He became a regular visitor, eventually sitting near her as she read to him from The Little Prince or Dr Seuss. One day, she realised that a wild fox that had been appearing at her house was coming by every day precisely at 4.15. Except when teaching, she spoke to no one. She managed to put herself through college and then graduate school, eventually earning a PhD in biology and building a house on her remote plot. Drawn to the natural world, she worked as a ranger in national parks, at times living in her run-down car on abandoned construction sites, or camping on a piece of land in Montana she bought from a colleague. It is both a timely tale of solitude and belonging as well as a timeless story of one woman whose immersion in the natural world will change the way we view our surroundingsâ each tree, weed, flower, stone, or fox.A solitary woman's inspiring, moving, surprising, and often funny memoir about the transformative power of her unusual friendship with a wild fox.Ĭatherine Raven left home at 15, fleeing an abusive father and an indifferent mother. Fox and I is a poignant and remarkable tale of friendship, growth, and coping with inevitable lossâ and of how that loss can be transformed into meaning. Friends, however, cannot save each other from the uncontained forces of nature. From the fox, Catherine learned the single most important thing about loneliness: we are never alone when we are connected to the natural world. Her scientific training had taught her not to anthropomorphize animals, yet as she grew to know him, his personality revealed itself and they became friends.

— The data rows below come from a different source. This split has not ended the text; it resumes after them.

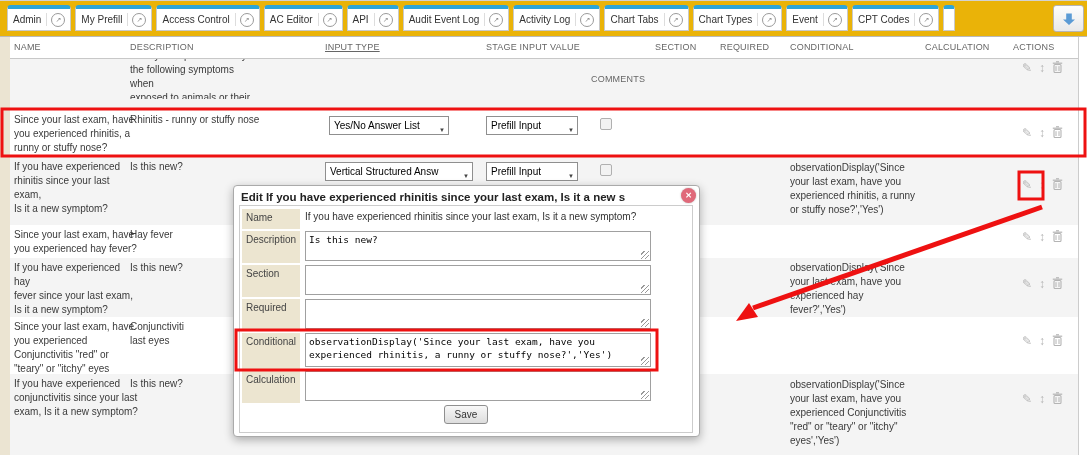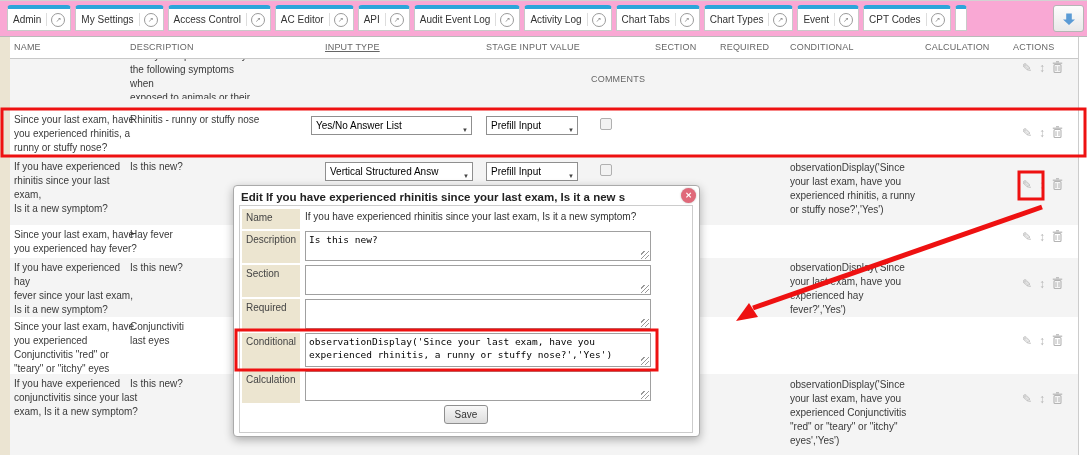--- a/index.html
+++ b/index.html
@@ -6,7 +6,7 @@
   #screen{position:relative;width:1087px;height:455px;overflow:hidden;
           font-family:"Liberation Sans",sans-serif;background:#fff;}
   
-  #tabbar{position:absolute;left:0;top:0;width:1087px;height:37px;background:#f9a8d4;
+  #tabbar{position:absolute;left:0;top:0;width:1087px;height:37px;background:#eab308;
           border-top:1px solid #d2d2d2;border-bottom:1px solid #b9b9b9;box-sizing:border-box;z-index:10;}
   #tabs{position:absolute;left:7px;top:4px;width:1046px;height:33px;display:flex;gap:4px;overflow:hidden;}
   .tab{display:flex;align-items:center;flex:none;height:21px;background:#fff;border:1px solid #c9c9c9;

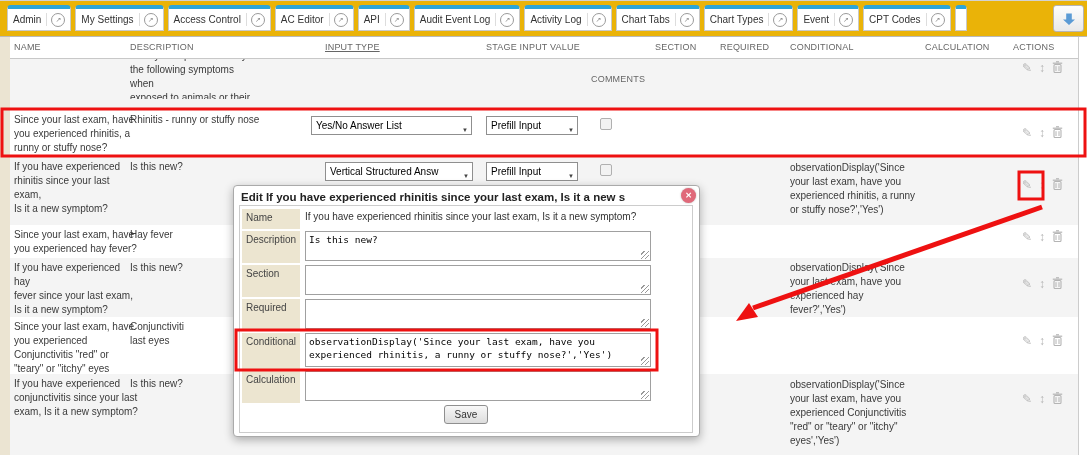--- a/index.html
+++ b/index.html
@@ -218,7 +218,7 @@
           <div class="tab-ext">↗</div>
         </div>
         <div class="tab">
-          <div class="tab-label">My Settings</div>
+          <div class="tab-label">My Prefill</div>
           <div class="tab-sep"></div>
           <div class="tab-ext">↗</div>
         </div>

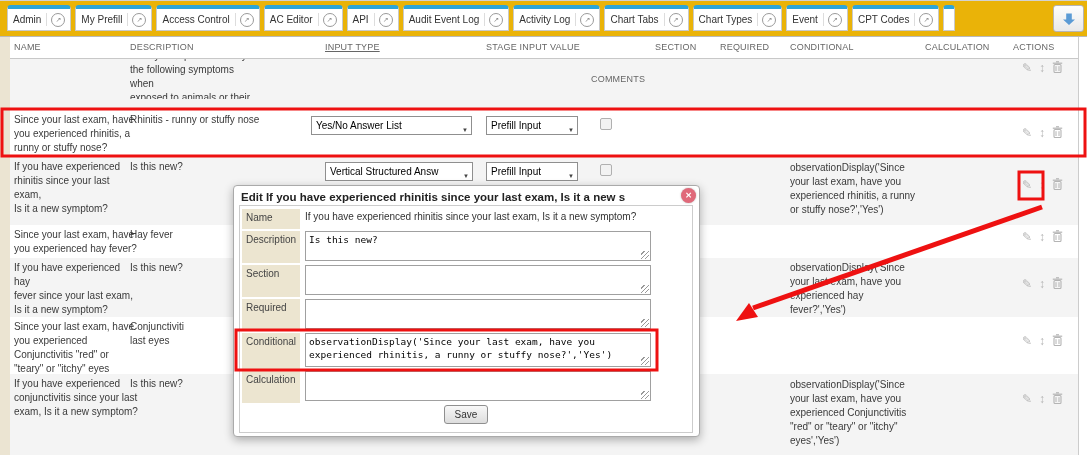--- a/index.html
+++ b/index.html
@@ -83,7 +83,7 @@
 you experienced rhinitis, a
 runny or stuffy nose?</div>
       <div class="cell" style="left: 130px; top: 113px; width: 140px;">Rhinitis - runny or stuffy nose</div>
-      <div class="fsel" style="left: 311px; top: 116px; width: 161px;">Yes/No Answer List<div class="caret">▼</div></div>
+      <div class="fsel" style="left: 329px; top: 116px; width: 120px;">Yes/No Answer List<div class="caret">▼</div></div>
       <div class="fsel" style="left: 486px; top: 116px; width: 92px;">Prefill Input<div class="caret">▼</div></div>
       <div class="cbox" style="left: 600px; top: 118px;"></div>
       <div class="acticons" style="left: 1022px; top: 126px;">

How do you even talk to a fox? She brought out her camping chair, sat as close to him as she dared, and began reading to him from The Little Prince. She had never had a regular visitor before. Then one day she realized that a mangy-looking fox was showing up on her property every afternoon at 4:15 p.m. In the meantime, she taught remotely and led field classes in nearby Yellowstone National Park. She was as emotionally isolated as she was physically, but she viewed the house as a way station, a temporary rest stop where she could gather her nerves and fill out applications for what she hoped would be a real job that would help her fit into society. When Catherine Raven finished her PhD in biology, she built herself a tiny cottage on an isolated plot of land in Montana. Fast shipping in a secure book box mailer with tracking. Text is bright and free of marks or underlining. A clean crisp well preserved 2021 Spiegel & Grau hardcover in a fine tight binding.